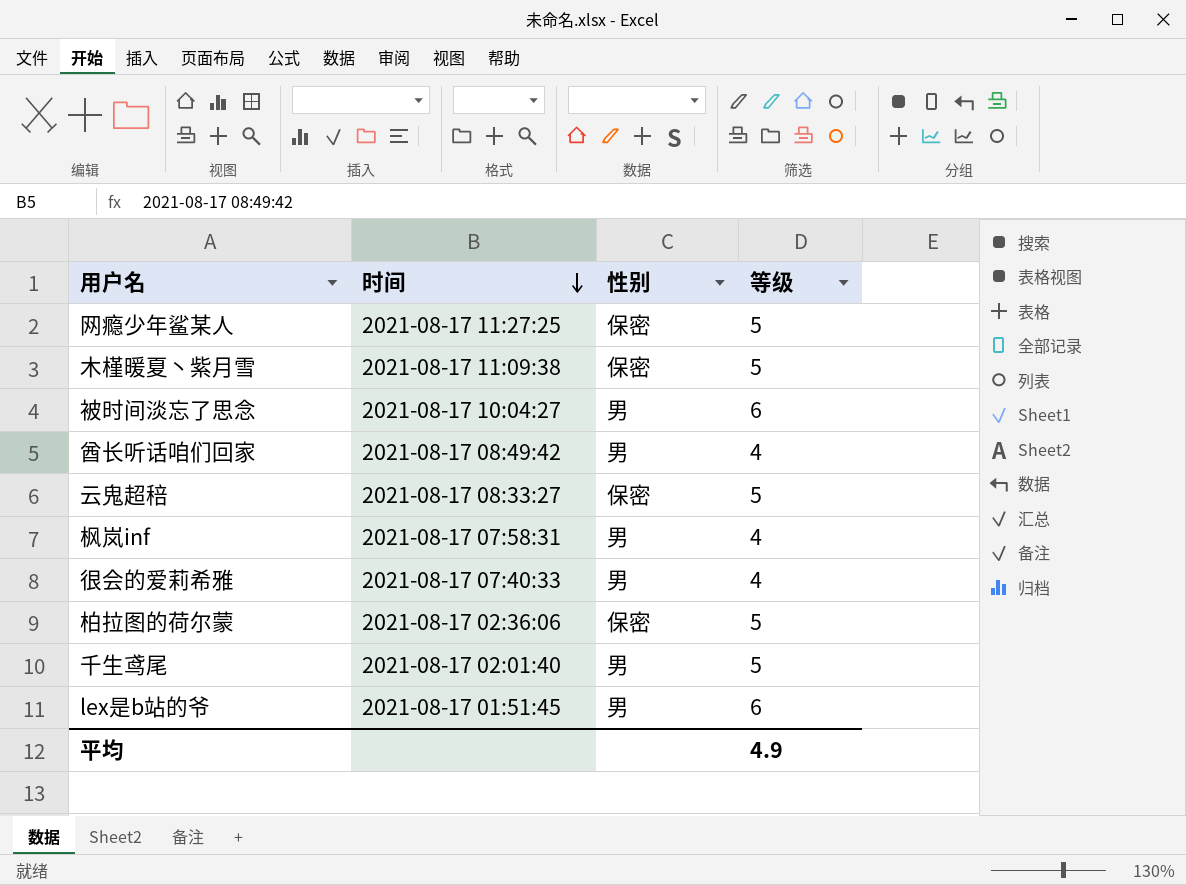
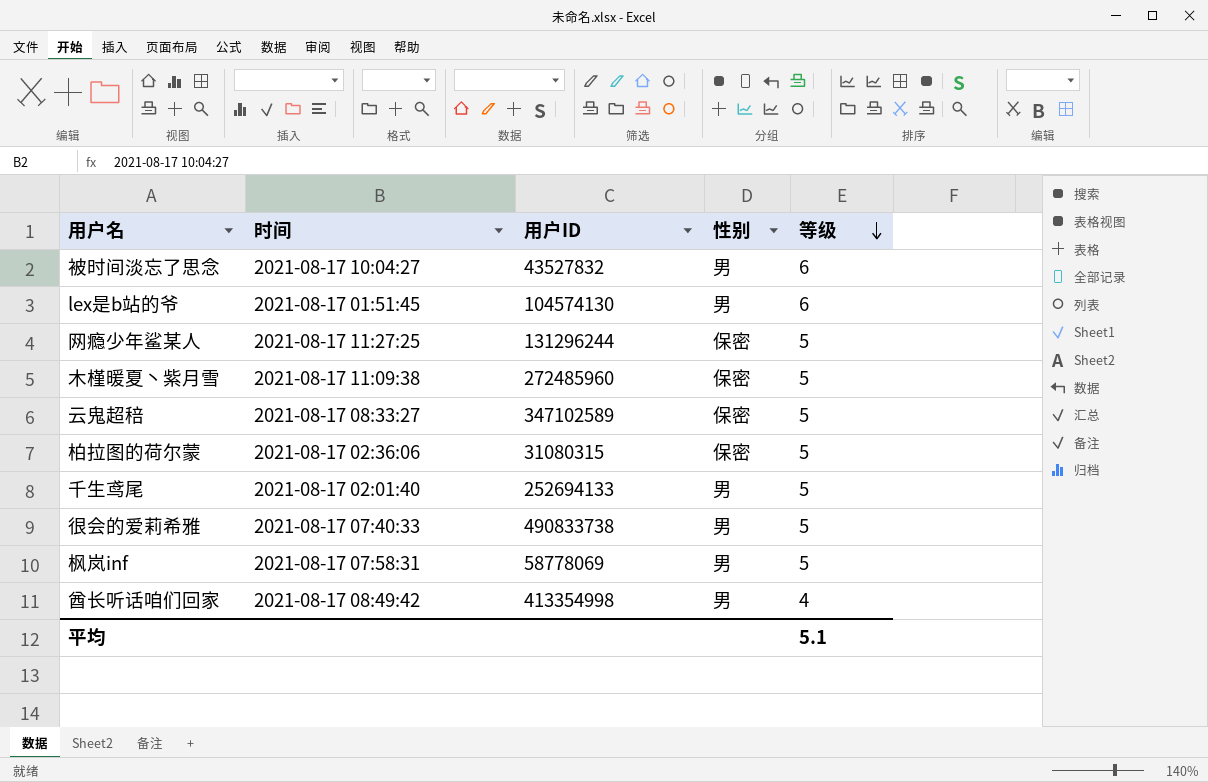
row order: 时间 descending -> 等级 descending
column 用户ID | position: none -> 3
很会的爱莉希雅 | 等级: 4 -> 5
枫岚inf | 等级: 4 -> 5
平均 | 等级: 4.9 -> 5.1

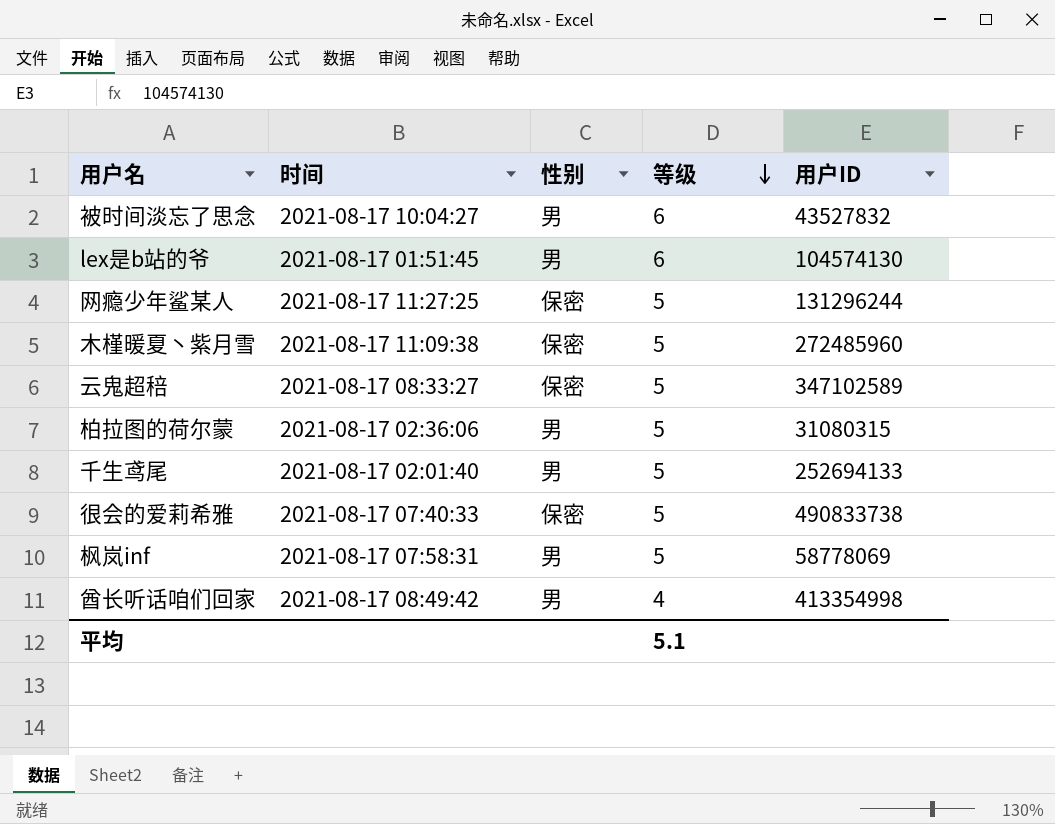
column 用户ID | position: 3 -> 5
柏拉图的荷尔蒙 | 性别: 保密 -> 男
很会的爱莉希雅 | 性别: 男 -> 保密

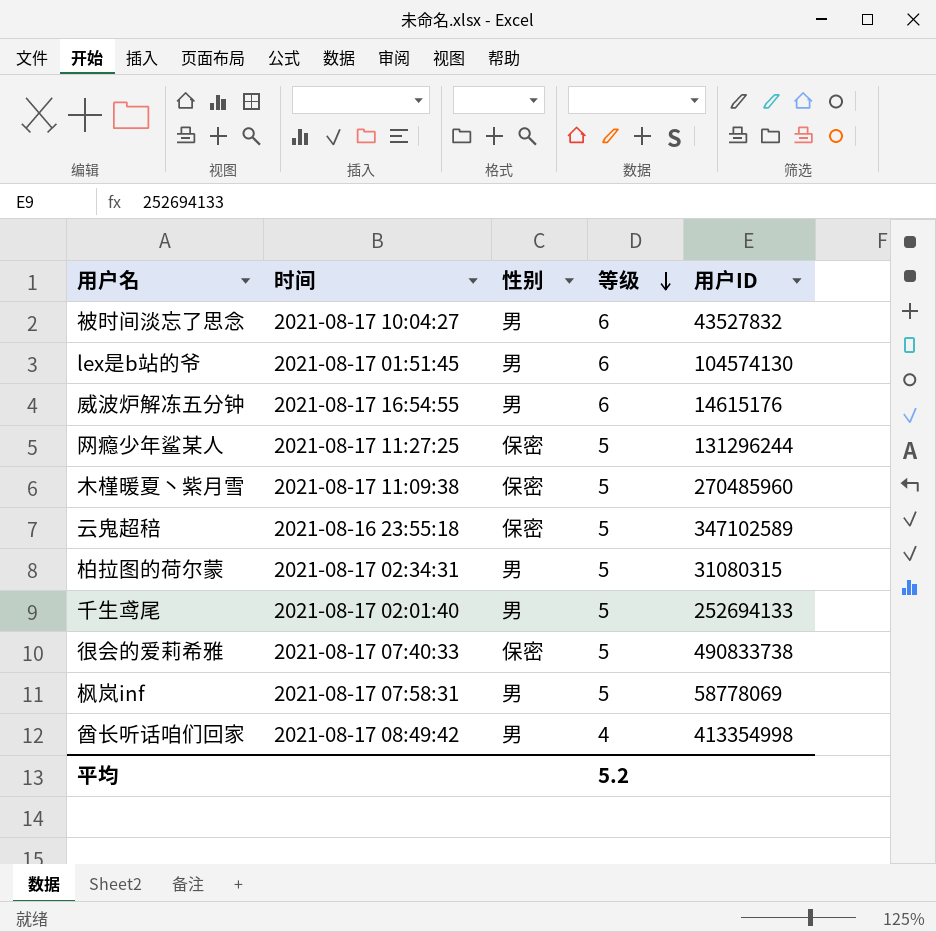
row 威波炉解冻五分钟: none -> 2021-08-17 16:54:55 | 男 | 6 | 14615176
木槿暖夏丶紫月雪 | 用户ID: 272485960 -> 270485960
云鬼超稖 | 时间: 2021-08-17 08:33:27 -> 2021-08-16 23:55:18
柏拉图的荷尔蒙 | 时间: 2021-08-17 02:36:06 -> 2021-08-17 02:34:31
平均 | 等级: 5.1 -> 5.2

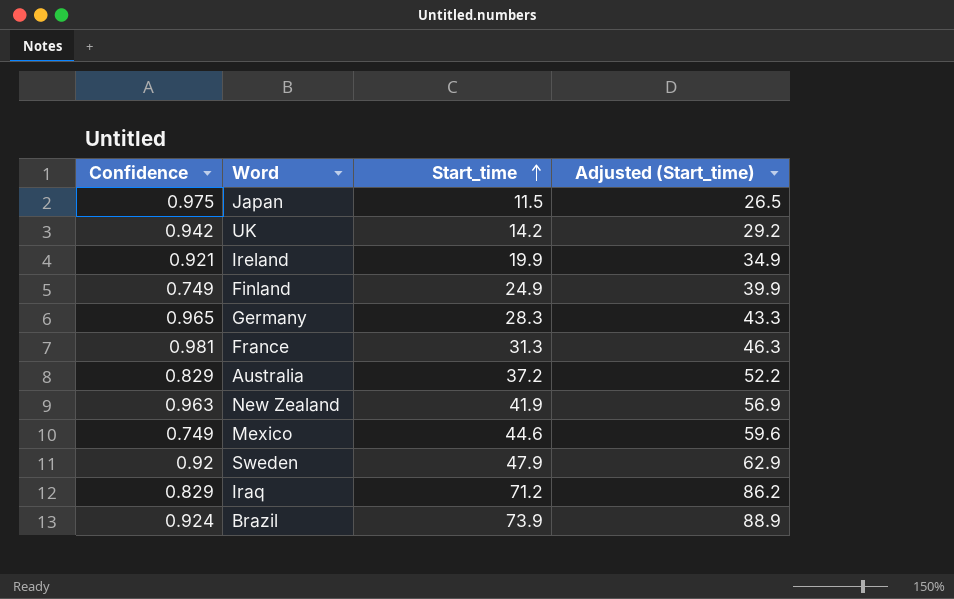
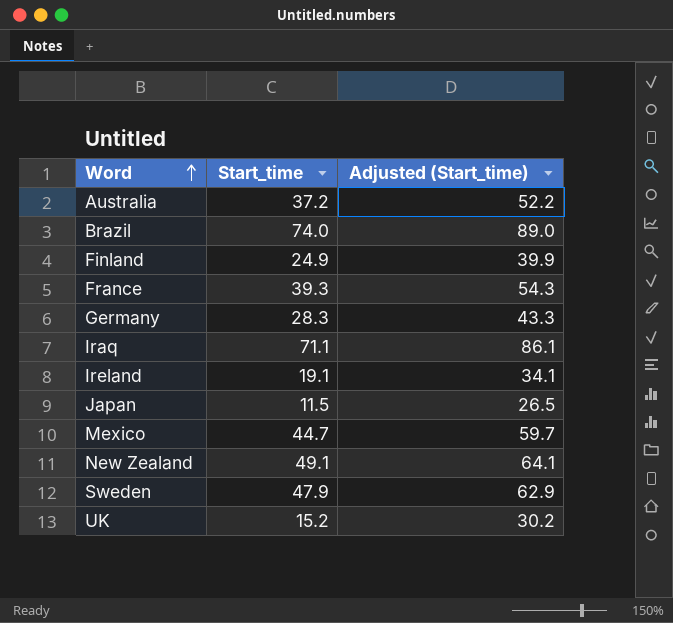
row order: Start_time ascending -> Word ascending
column Confidence | position: 1 -> none
Brazil | Start_time: 73.9 -> 74.0
Brazil | Adjusted (Start_time): 88.9 -> 89.0
France | Start_time: 31.3 -> 39.3
France | Adjusted (Start_time): 46.3 -> 54.3
Iraq | Start_time: 71.2 -> 71.1
Iraq | Adjusted (Start_time): 86.2 -> 86.1
Ireland | Start_time: 19.9 -> 19.1
Ireland | Adjusted (Start_time): 34.9 -> 34.1
Mexico | Start_time: 44.6 -> 44.7
Mexico | Adjusted (Start_time): 59.6 -> 59.7
New Zealand | Start_time: 41.9 -> 49.1
New Zealand | Adjusted (Start_time): 56.9 -> 64.1
UK | Start_time: 14.2 -> 15.2
UK | Adjusted (Start_time): 29.2 -> 30.2

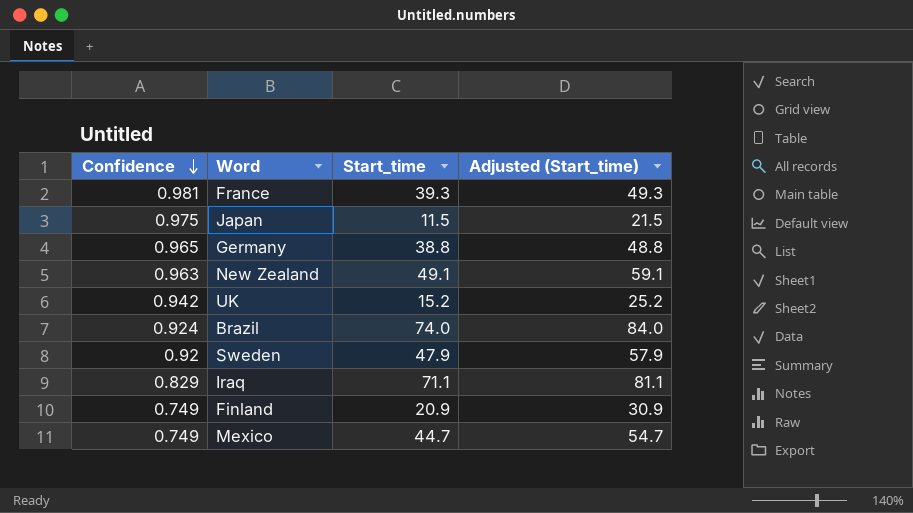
row order: Word ascending -> Confidence descending
column Confidence | position: none -> 1
column Adjusted (Start_time) | formula: [Start_time] + 15 -> [Start_time] + 10
row Australia: 37.2 | 52.2 -> none
row Ireland: 19.1 | 34.1 -> none
Germany | Start_time: 28.3 -> 38.8
Finland | Start_time: 24.9 -> 20.9

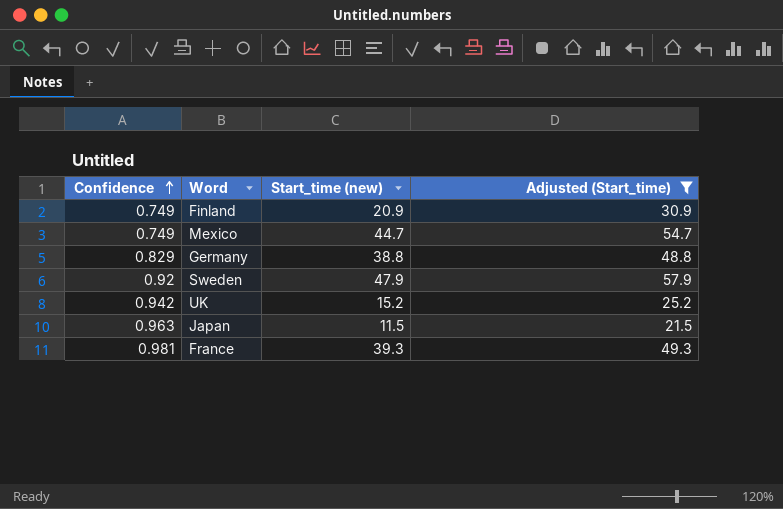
filter: none -> Adjusted (Start_time) <= 57.9
row order: Confidence descending -> Confidence ascending
column name: Start_time -> Start_time (new)
Germany | Confidence: 0.965 -> 0.829
Japan | Confidence: 0.975 -> 0.963

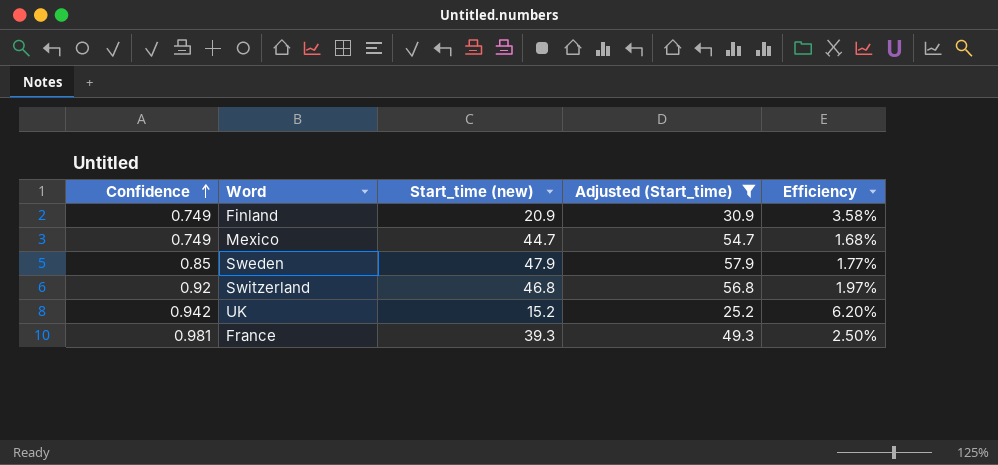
column Efficiency | formula: none -> [Confidence] / [Start_time (new)]
row Germany: 0.829 | 38.8 | 48.8 -> none
row Japan: 0.963 | 11.5 | 21.5 -> none
Sweden | Confidence: 0.92 -> 0.85
row Switzerland: none -> 0.92 | 46.8 | 56.8 | 1.97%

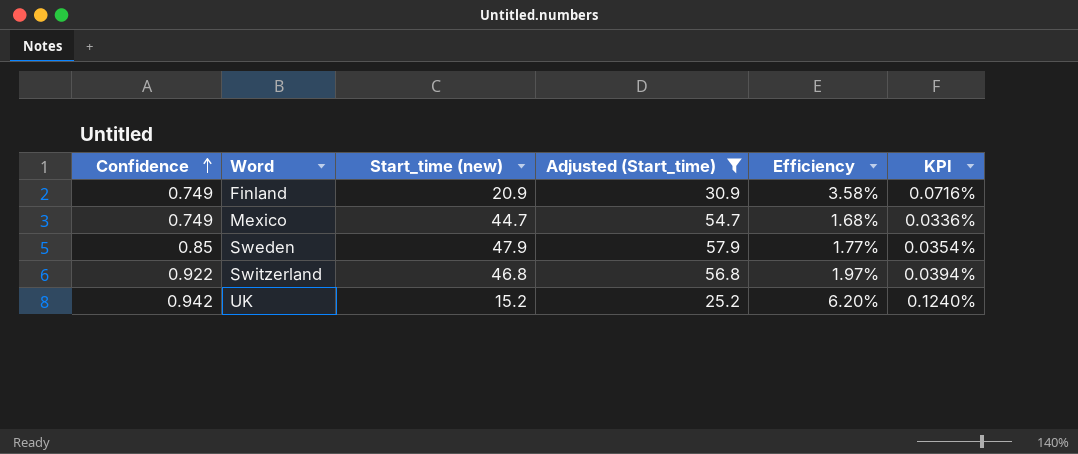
column KPI | formula: none -> [Efficiency] * 0.02
row France: 0.981 | 39.3 | 49.3 | 2.50% -> none
Switzerland | Confidence: 0.92 -> 0.922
+ + + + +
__Work order__: Read through the material above, and whenever a line contains "position", copy it.

__Your response__:
column 用户ID | position: none -> 3
column 用户ID | position: 3 -> 5
column Confidence | position: 1 -> none
column Confidence | position: none -> 1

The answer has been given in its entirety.